Awesome, id like to enter as well  :Big Grin:

----------


## Budoy

Maligayang Pasko sa lahat

----------


## Elessar18

Good luck to everyone, and happy holidays)

----------


## Loschi

Nice Soapbox!

----------


## HighQ2

Thanks for your services @ TeamSoap

Merry X-mas to you all

----------


## Snowee

Free stuff yay

----------


## d3yoyo

enjoying the holidays now with the SBR! wish I had the full version  :Smile:

----------


## deifsitas

Thanks guys for all that you do!

----------


## GreenTrees

I like to program I have been studying and actively participating in the activities since I joined MMowned. My first programming forum was CodeCall and I managed to achieve Guru status there which no longer exists. I am not a Senior Member after the forum was sold and taken on by its new owners. Through them I learned a lot about C++ (My first language), Visual Basic, and Python and over the years I have become experienced with HTML5, CSS, PHP and many others. I am very excited to learn more about programming always and my own problem is actually FINISHING projects! haha..I will never give up though and I advise you all to never give up as well! My other passion is for music.. If you all want to hear the sounds I tinker with you can check out my soundcloud and youtube linked below.. I am not trying to advertise this because I don't really gain huge exposure.. But to other artists who like listening to creations from the new underground people.. Go ahead and check it out!

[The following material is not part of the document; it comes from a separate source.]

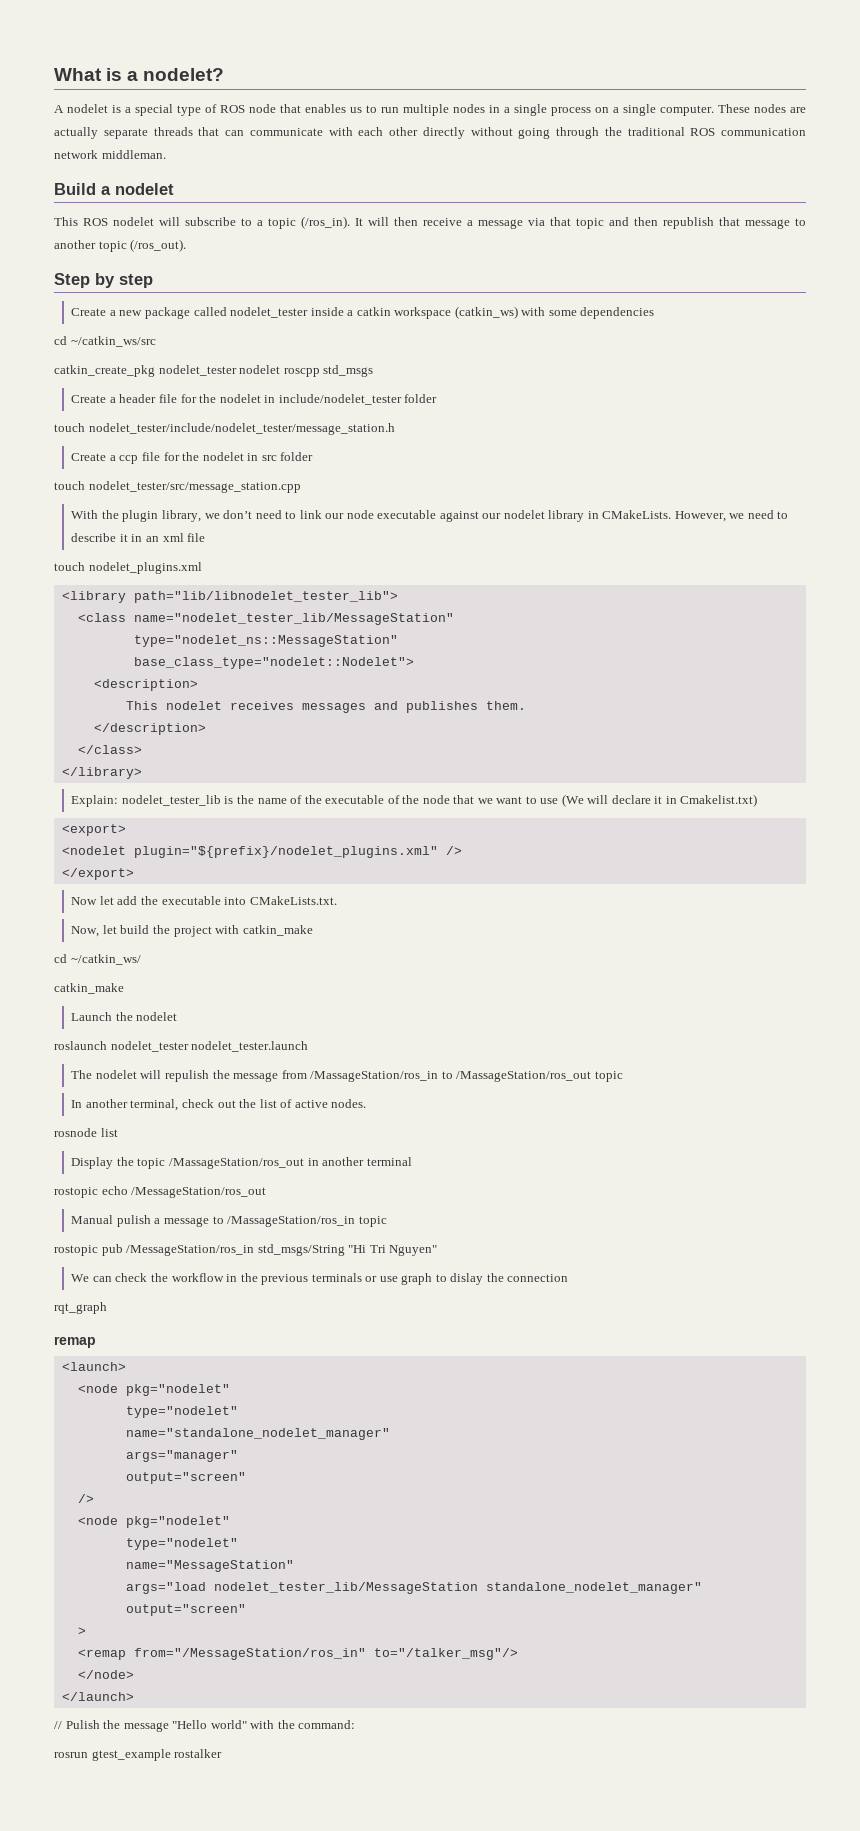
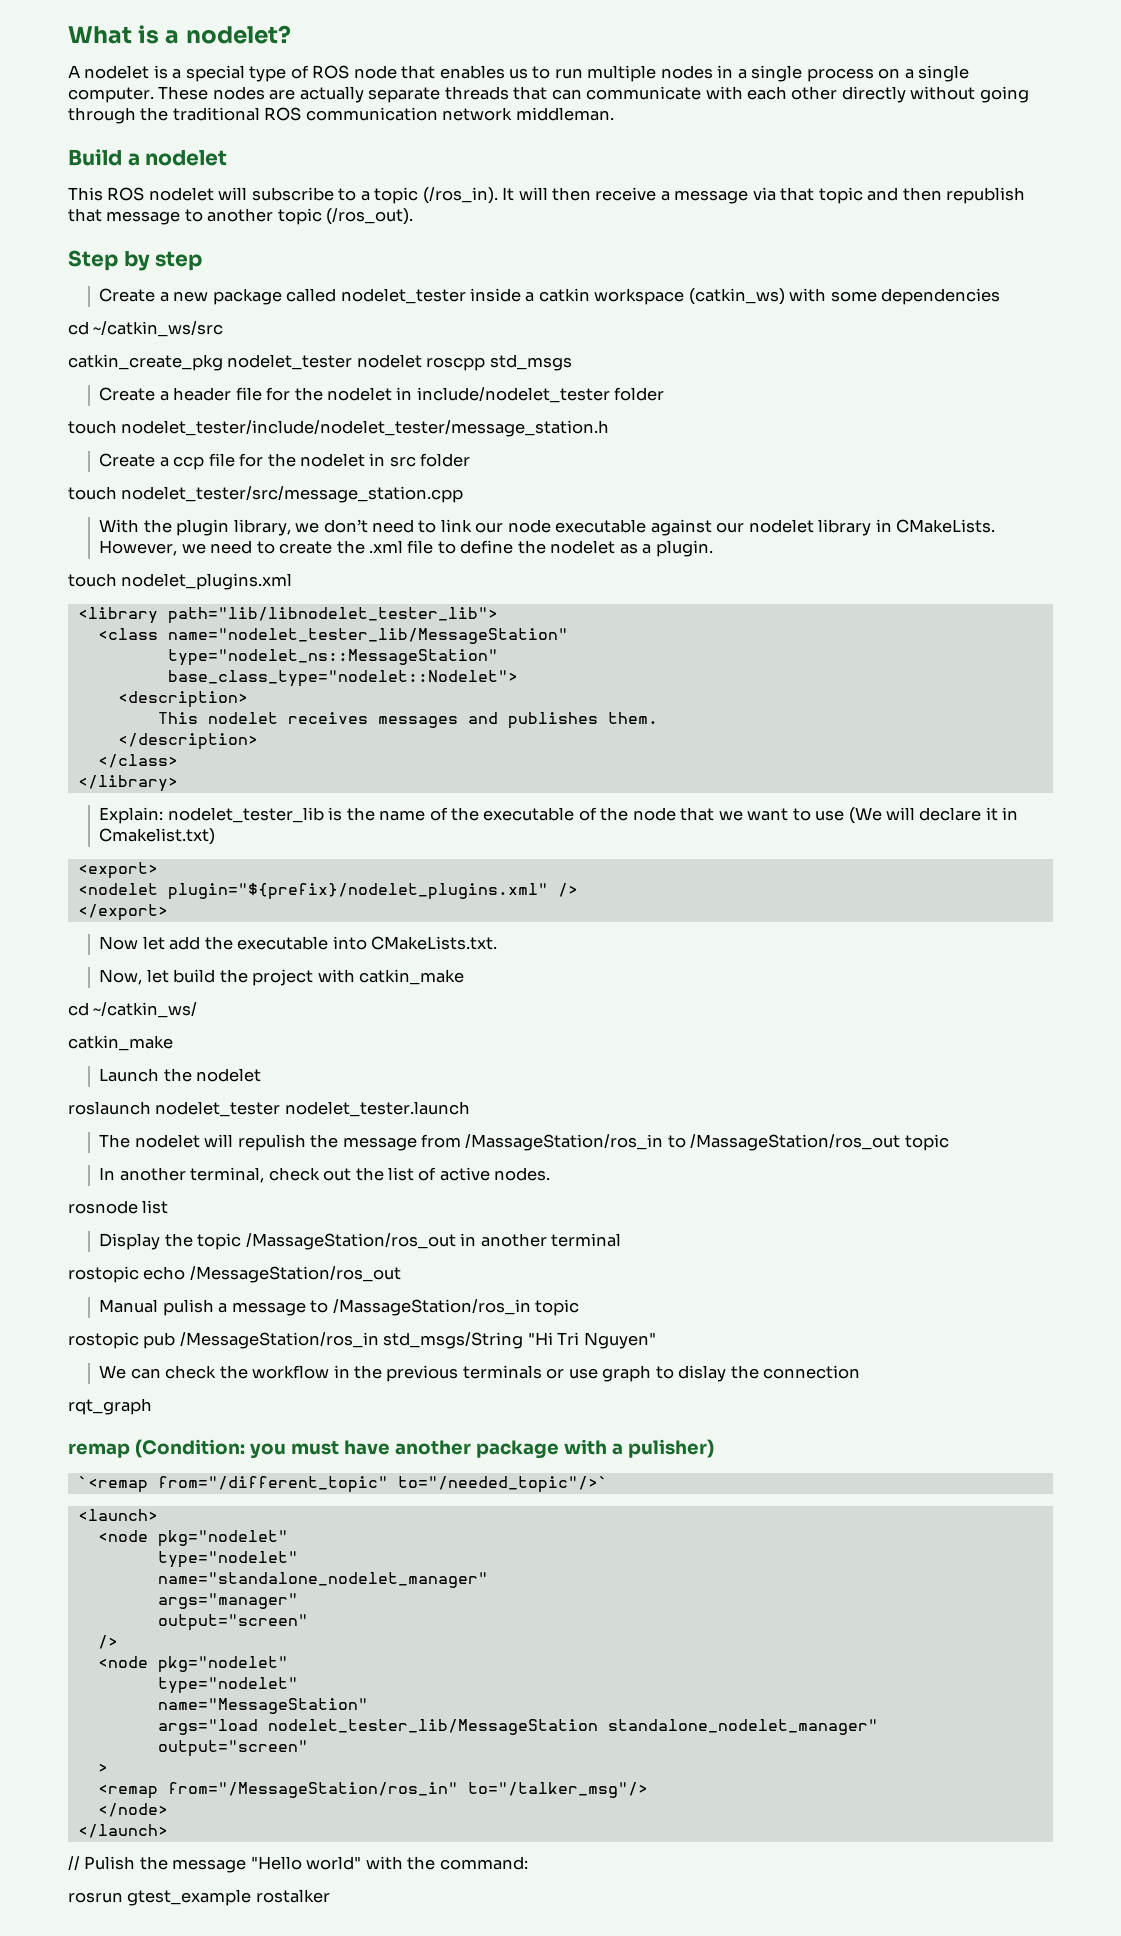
[71,533,206,542] describe it in an xml file -> [279,540,713,557] create the .xml file to define the nodelet as a plugin.
(96, 1342) none -> [134,1439,714,1459] [77,1476,608,1493] (Condition: you must have another package with a pulisher) // `<remap from="/different_topic" to="/needed_topic"/>`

https://www.youtube.com/user/DjNarcotize
https://soundcloud.com/djnarcotize

Some New Years resolutions of mine:

1. Stay clean and healthy. This life has brought me many awesome, fun, and unique experiences that I would never trade for anything.
Unfortunately, as awesome as those experiences were it has taken a huge toll on my brain function and I plan to repair that all the way.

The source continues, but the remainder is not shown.